Sampling is very slow when using theano.scan in pymc3

erichter · July 12, 2022, 9:17am

Hi there
I am using pymc3 to infer the parameters for brain models. For this, I run a simulation in each sample step using thano.scan. Unfortunately, the sampling becomes very slow when increasing the simulation length. I suppose this could be due to the theano.scan function, but I am not 100% sure.
This is the setup I use:

with pm.Model():
        dt = theano.shared(0.1, name="dt")
        
        x_init_star = pm.Normal("x_init_star", mu=0.0, sd=1.0, shape=shape[1:])
        x_init = pm.Deterministic("x_init", 0.0 + x_init_star)
    
        BoundedNormal = pm.Bound(pm.Normal, lower=0.0)
        noise = BoundedNormal("noise", mu=0.0, sd=1.0)
    
        amplitude_star = pm.Normal("amplitude_star", mu=0.0, sd=1.0)
        amplitude = pm.Deterministic("amplitude", 1.0 + amplitude_star)
    
        offset_star = pm.Normal("offset_star", mu=0.0, sd=1.0)
        offset = pm.Deterministic("offset", 0.0 + offset_star)
    
        epsilon = BoundedNormal("epsilon", mu=0.0, sd=1.0)

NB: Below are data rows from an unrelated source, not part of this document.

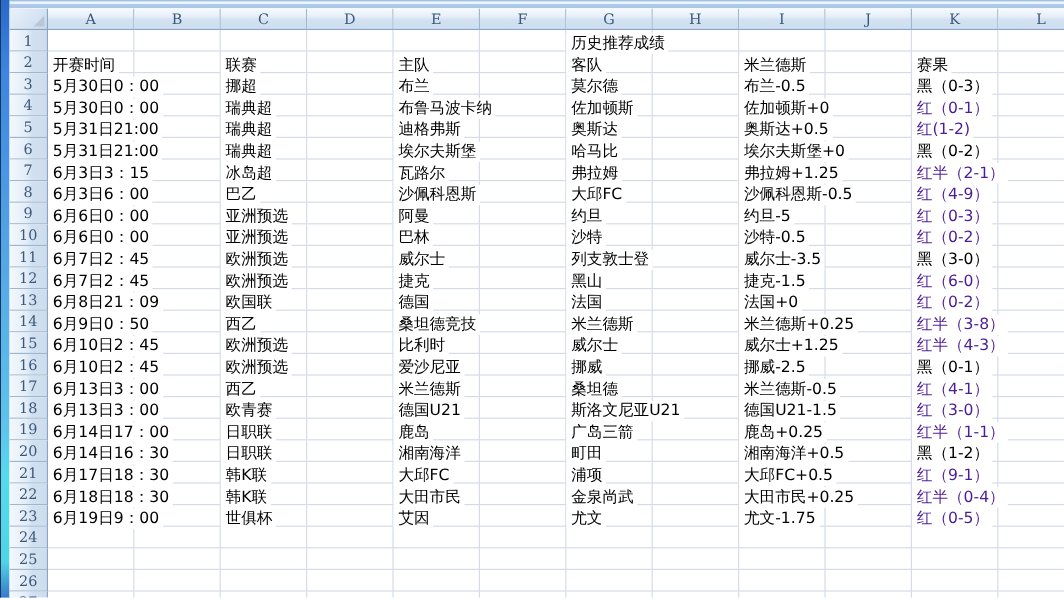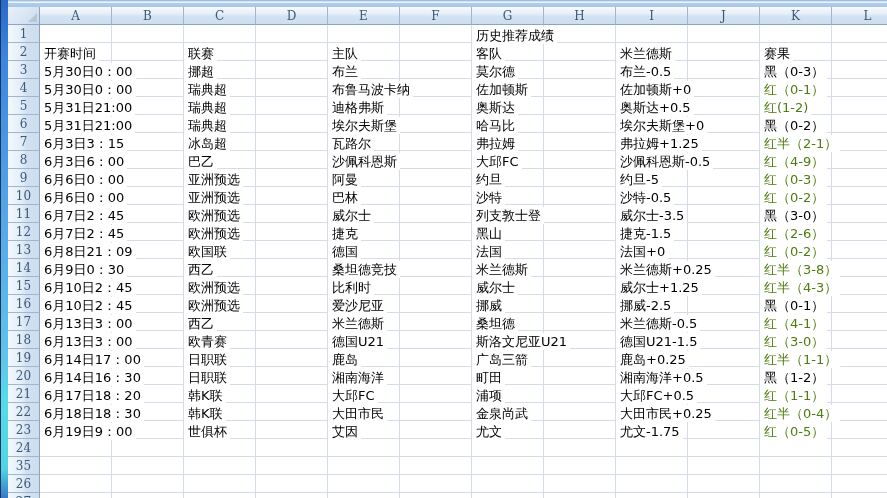--- a/index.html
+++ b/index.html
@@ -60,7 +60,7 @@
     white-space:nowrap;height:17px;line-height:17px;
     padding:0 3px 0 4px;font-size:13px;color:#000;
   }
-  .txt.red{color:#4d7c0f;}
+  .txt.red{color:#4c1d95;}
 </style>
 </head>
 <body>

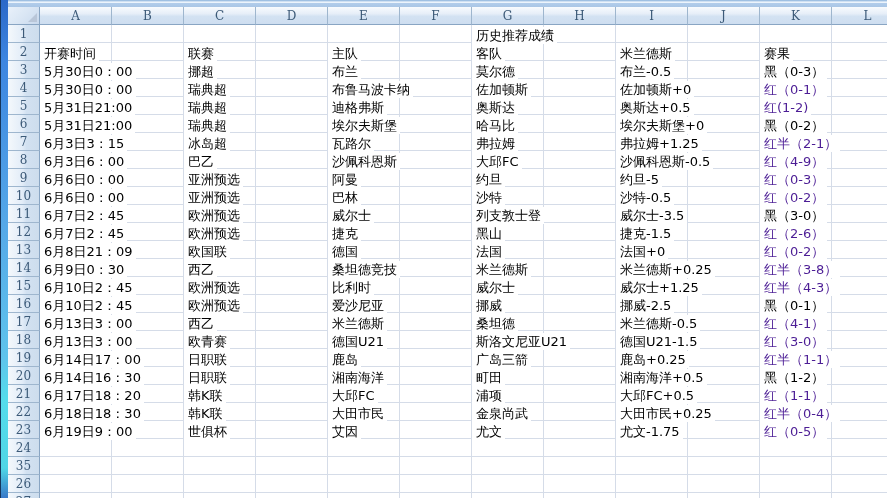--- a/index.html
+++ b/index.html
@@ -239,7 +239,7 @@
       <div class="cell"></div>
       <div class="cell"><span class="txt">捷克-1.5</span></div>
       <div class="cell"></div>
-      <div class="cell"><span class="txt red">红（2-6）</span></div>
+      <div class="cell"><span class="txt red">红（6-0）</span></div>
       <div class="cell"></div>
       <div class="rowhead">13</div>
       <div class="cell"><span class="txt">6月8日21：09</span></div>

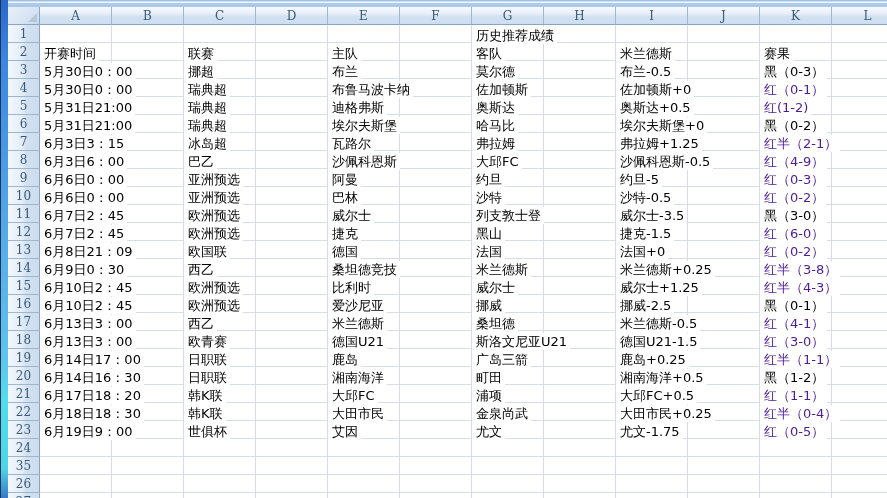--- a/index.html
+++ b/index.html
@@ -255,7 +255,7 @@
       <div class="cell"><span class="txt red">红（0-2）</span></div>
       <div class="cell"></div>
       <div class="rowhead">14</div>
-      <div class="cell"><span class="txt">6月9日0：30</span></div>
+      <div class="cell"><span class="txt">6月9日0：50</span></div>
       <div class="cell"></div>
       <div class="cell"><span class="txt">西乙</span></div>
       <div class="cell"></div>

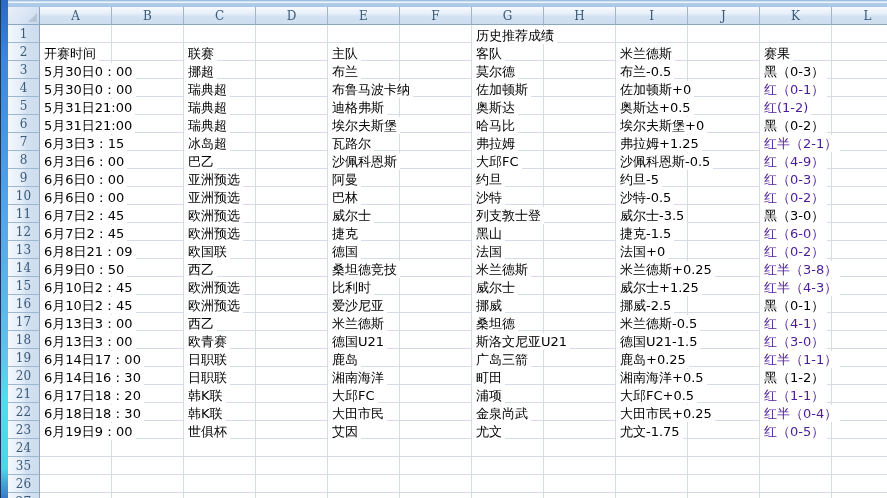--- a/index.html
+++ b/index.html
@@ -346,7 +346,7 @@
       <div class="cell"><span class="txt">黑（1-2）</span></div>
       <div class="cell"></div>
       <div class="rowhead">21</div>
-      <div class="cell"><span class="txt">6月17日18：20</span></div>
+      <div class="cell"><span class="txt">6月17日18：30</span></div>
       <div class="cell"></div>
       <div class="cell"><span class="txt">韩K联</span></div>
       <div class="cell"></div>

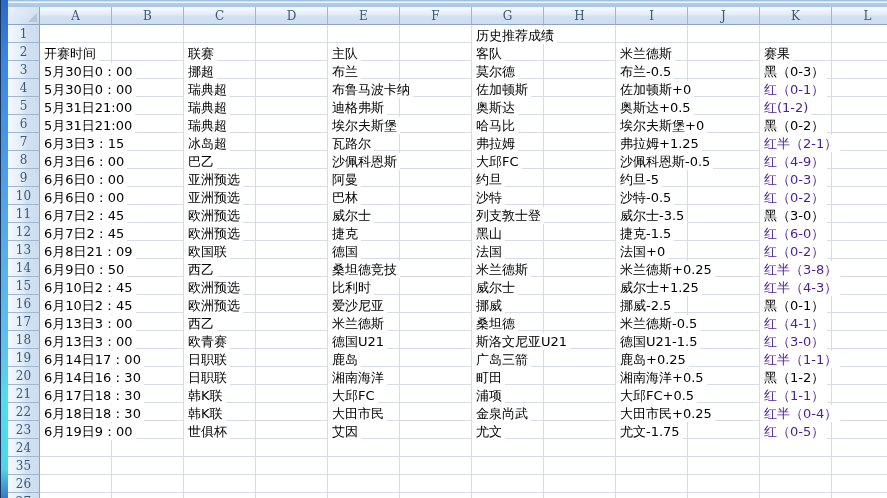--- a/index.html
+++ b/index.html
@@ -356,7 +356,7 @@
       <div class="cell"></div>
       <div class="cell"><span class="txt">大邱FC+0.5</span></div>
       <div class="cell"></div>
-      <div class="cell"><span class="txt red">红（1-1）</span></div>
+      <div class="cell"><span class="txt red">红（9-1）</span></div>
       <div class="cell"></div>
       <div class="rowhead">22</div>
       <div class="cell"><span class="txt">6月18日18：30</span></div>

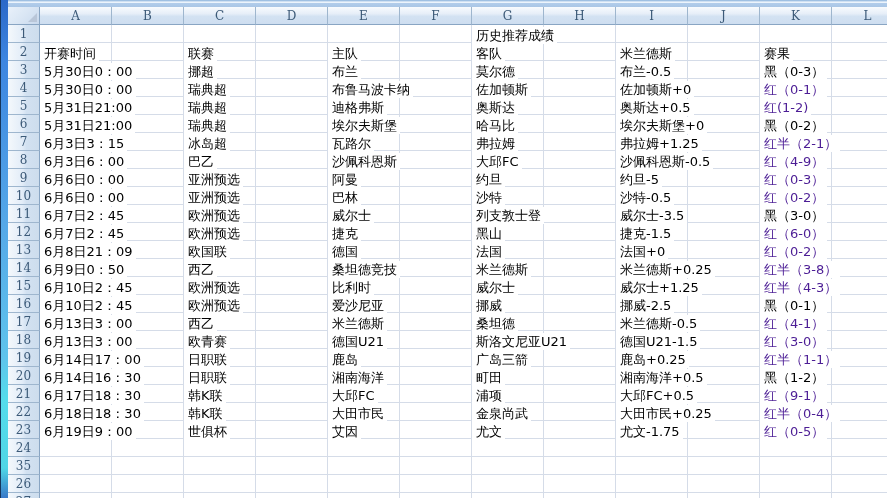--- a/index.html
+++ b/index.html
@@ -397,7 +397,7 @@
       <div class="cell"></div>
       <div class="cell"></div>
       <div class="cell"></div>
-      <div class="rowhead">35</div>
+      <div class="rowhead">25</div>
       <div class="cell"></div>
       <div class="cell"></div>
       <div class="cell"></div>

        x_t = pm.Normal(name="x_t", mu=0.0, sd=1.0, shape=shape)
        x_sim, updates = theano.scan(fn=scheme, sequences=[x_t], outputs_info=[x_init], n_steps=shape[0])

        x_hat = pm.Deterministic(name="x_hat", var=amplitude * x_sim + offset)

        x_obs = pm.Normal(name="x_obs", mu=x_hat, sd=epsilon, shape=shape, observed=obs)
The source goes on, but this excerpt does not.